Bitcoin back under pressure

Bitcoin has had another highly volatile week, sliding more than 6% from last week’s peak, and seeing a fourth consecutive day of falling prices amid global risk-off sentiment amid heightened tensions in the Middle East.

It follows several weeks of strong institutional demand and renewed optimism around US crypto regulation that helped push the cryptocurrency back above the $80,000 mark before broader market weakness triggered renewed selling pressure.

​The world’s largest cryptocurrency continues to trade within a complex macro environment where ETF inflows, regulatory developments and institutional accumulation remain supportive, while geopolitical tensions, inflation concerns and broader risk-off sentiment continue to cause sharp swings in price action.

Despite the volatility, Bitcoin remains well above its April lows, with institutional investors still playing a dominant role in shaping market momentum.

Bitcoin ETF inflows remain a key market driver

​One of the key developments this past week has been the continued resilience of Bitcoin ETF demand.

US spot Bitcoin ETFs extended their inflow streak to six consecutive weeks, with institutional investors continuing to allocate capital despite broader macroeconomic uncertainty.

Earlier this month, Bitcoin ETFs recorded nearly $1 billion in weekly inflows, marking the strongest period of institutional demand in roughly four months. BlackRock’s iShares Bitcoin Trust (IBIT) has remained the dominant force behind these flows, accounting for the majority of recent inflows.

Analysts increasingly argue that ETF demand is fundamentally reshaping Bitcoin’s market structure because ETF issuers must buy spot Bitcoin to support newly issued shares. This dynamic continues to tighten the available currency supply while reinforcing longer-term institutional ownership trends.

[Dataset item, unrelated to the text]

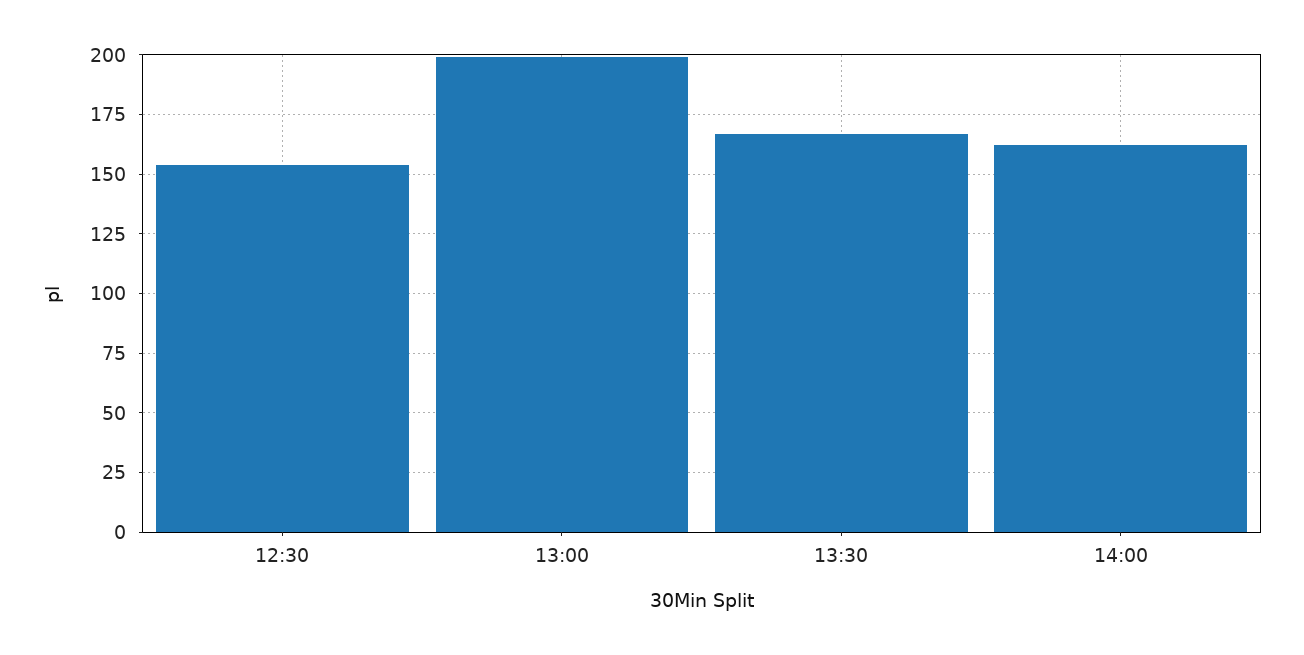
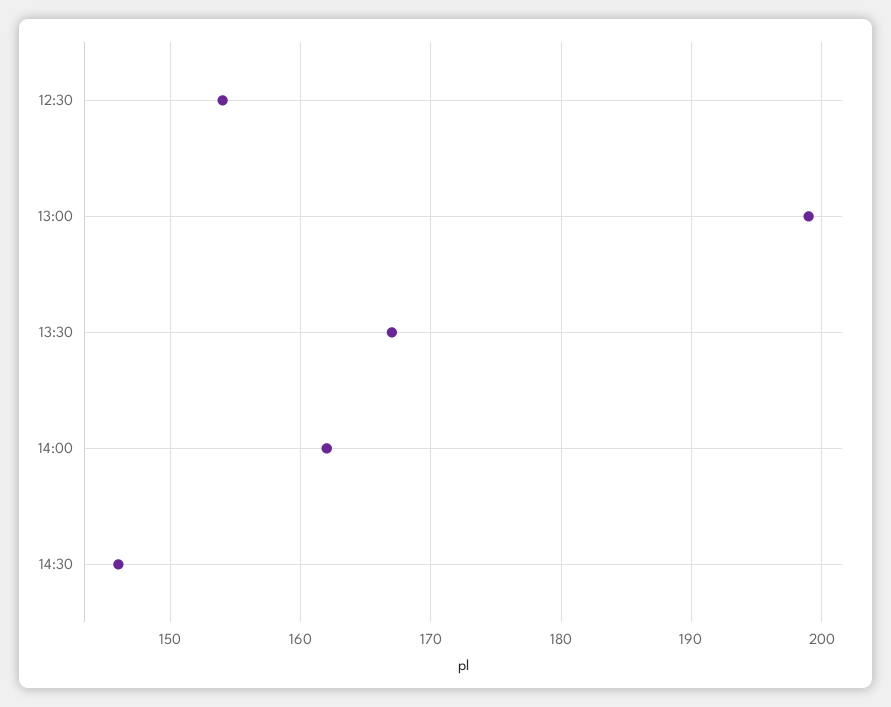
14:30: none -> 146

However, flow was not entirely one-way. Mid-week data showed Bitcoin ETFs recorded roughly $635 million in outflows as some institutional investors took profits following Bitcoin’s recovery above $80,000.

​Market participants so far, however, are broadly interpreting the pullback as a healthy consolidation rather than evidence of a broader reversal in institutional demand.

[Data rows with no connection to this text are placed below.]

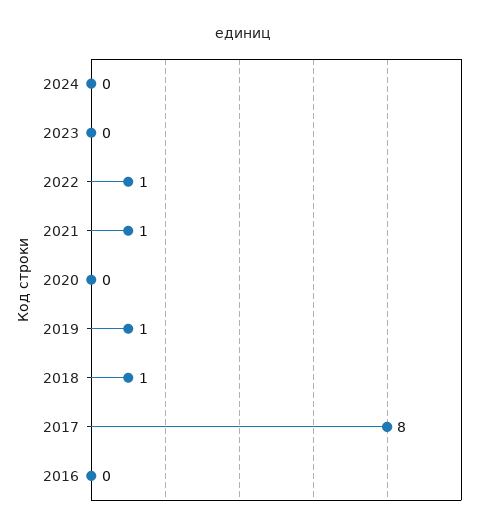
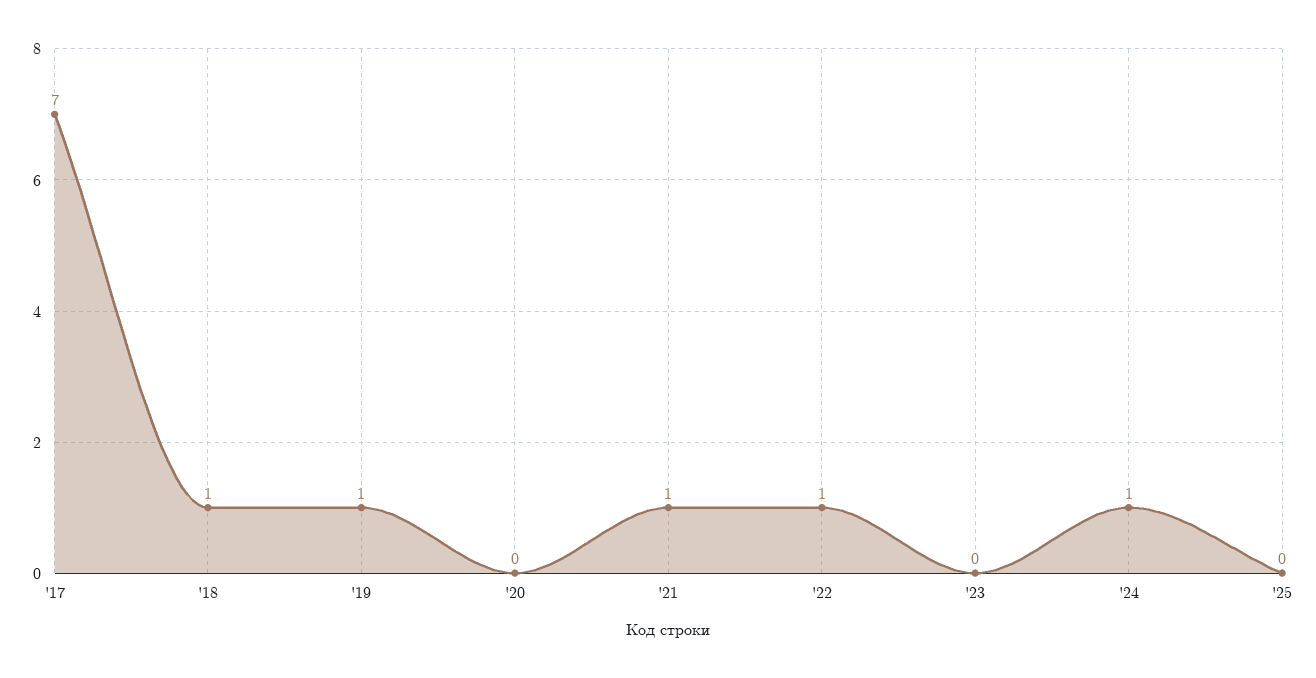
2024: 0 -> 1
2017: 8 -> 7
2016: 0 -> none
'25: none -> 0

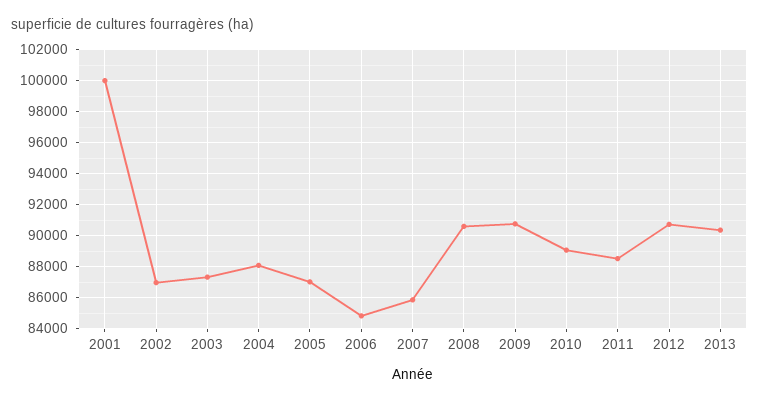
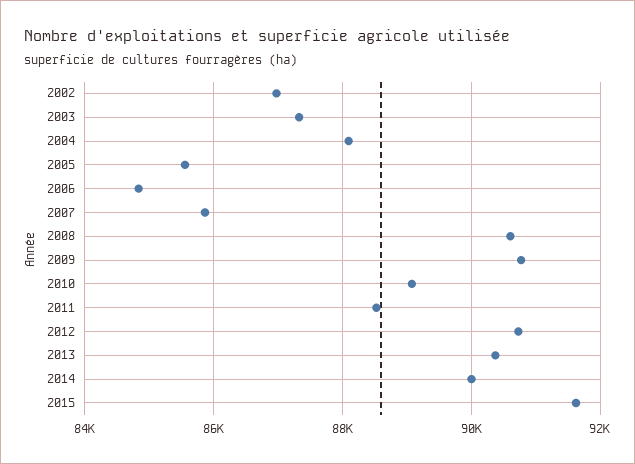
2001: 100000 -> none
2005: 87000 -> 85600
2014: none -> 90000
2015: none -> 91600

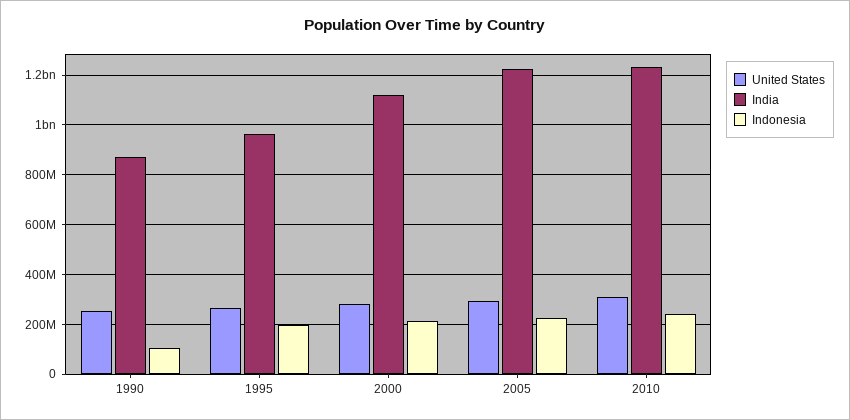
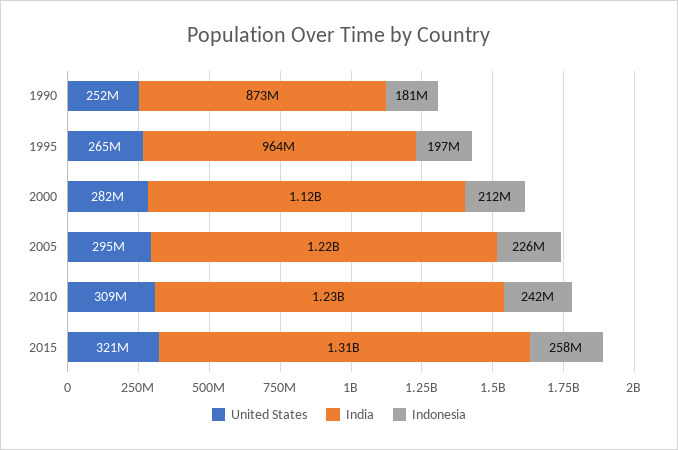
Indonesia, 1990: 100000000 -> 181000000
United States, 2015: none -> 321000000
India, 2015: none -> 1310000000
Indonesia, 2015: none -> 258000000

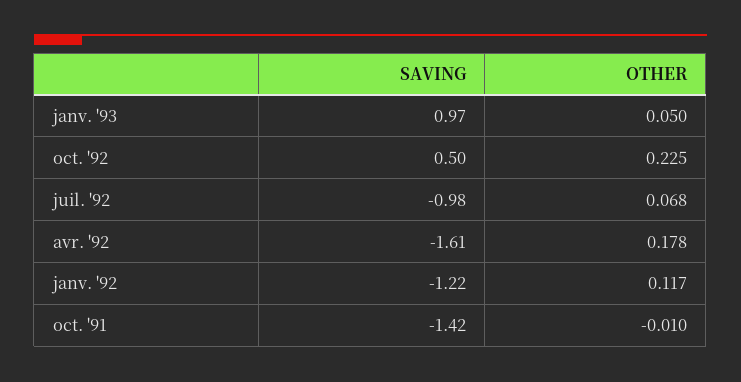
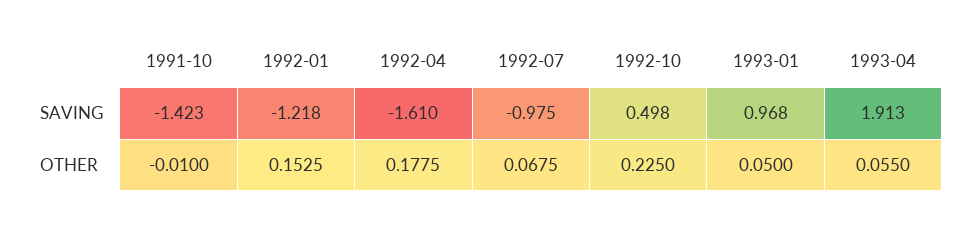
OTHER, janv. '92: 0.117 -> 0.1525
SAVING, 1993-04: none -> 1.913
OTHER, 1993-04: none -> 0.055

​CLARITY Act optimism improves sentiment

Another important theme driving Bitcoin this past week was growing optimism surrounding the proposed Digital Asset Market CLARITY Act.

Bitcoin briefly rebounded above $82,000 as traders reacted positively to expectations that the legislation could provide a clearer regulatory framework for digital assets in the United States.

​The legislation is widely seen as potentially important for institutional adoption because it could reduce compliance uncertainty for banks, pension funds and asset managers considering greater exposure to digital assets.

Recent Senate Banking Committee discussions surrounding the CLARITY Act have helped fuel broader crypto market strength, with investors increasingly interpreting regulatory progress as supportive of the long-term integration of digital assets into traditional financial infrastructure.

Analysts note that Bitcoin’s recent price movements increasingly reflect changing expectations around regulatory clarity along with broader macroeconomic developments.

Institutional accumulation continues to expand

Institutional participation in the Bitcoin market has continued to widen in recent weeks.

Large institutional investors and corporate treasury buyers continue to build Bitcoin despite increased volatility. Recent reports have suggested that Strategy (formerly MicroStrategy) has resumed activating financing mechanisms linked to additional Bitcoin purchases following Bitcoin’s recovery above key technical levels.

At the same time, traditional financial institutions continue to integrate crypto trading and custody infrastructure more deeply into mainstream financial services.

Analysts are increasingly arguing that Bitcoin continues its transition into a strategic institutional asset class, with many investors viewing the cryptocurrency as a form of “digital gold” and portfolio diversification tool amid ongoing fiscal uncertainty and inflation concerns.

Research published earlier this year also highlighted how Bitcoin’s integration into traditional financial markets has accelerated significantly since the approval of spot Bitcoin ETFs in 2024.

Macro volatility and geopolitical risks remain elevated

Despite the constructive institutional backdrop, Bitcoin remains highly sensitive to broader macroeconomic conditions.

Over the weekend, Bitcoin fell sharply to a two-week low near $76,600 as broader crypto markets experienced heavy liquidation-driven selling pressure. About $661 million in leveraged positions were liquidated across the crypto market during the sale.

The decline reflects a combination of renewed tensions involving Iran and the United States, rising inflation concerns and weakening broader risk sentiment.

At the same time, stronger-than-expected US inflation data complicated expectations around Federal Reserve policy, creating additional uncertainty across financial markets.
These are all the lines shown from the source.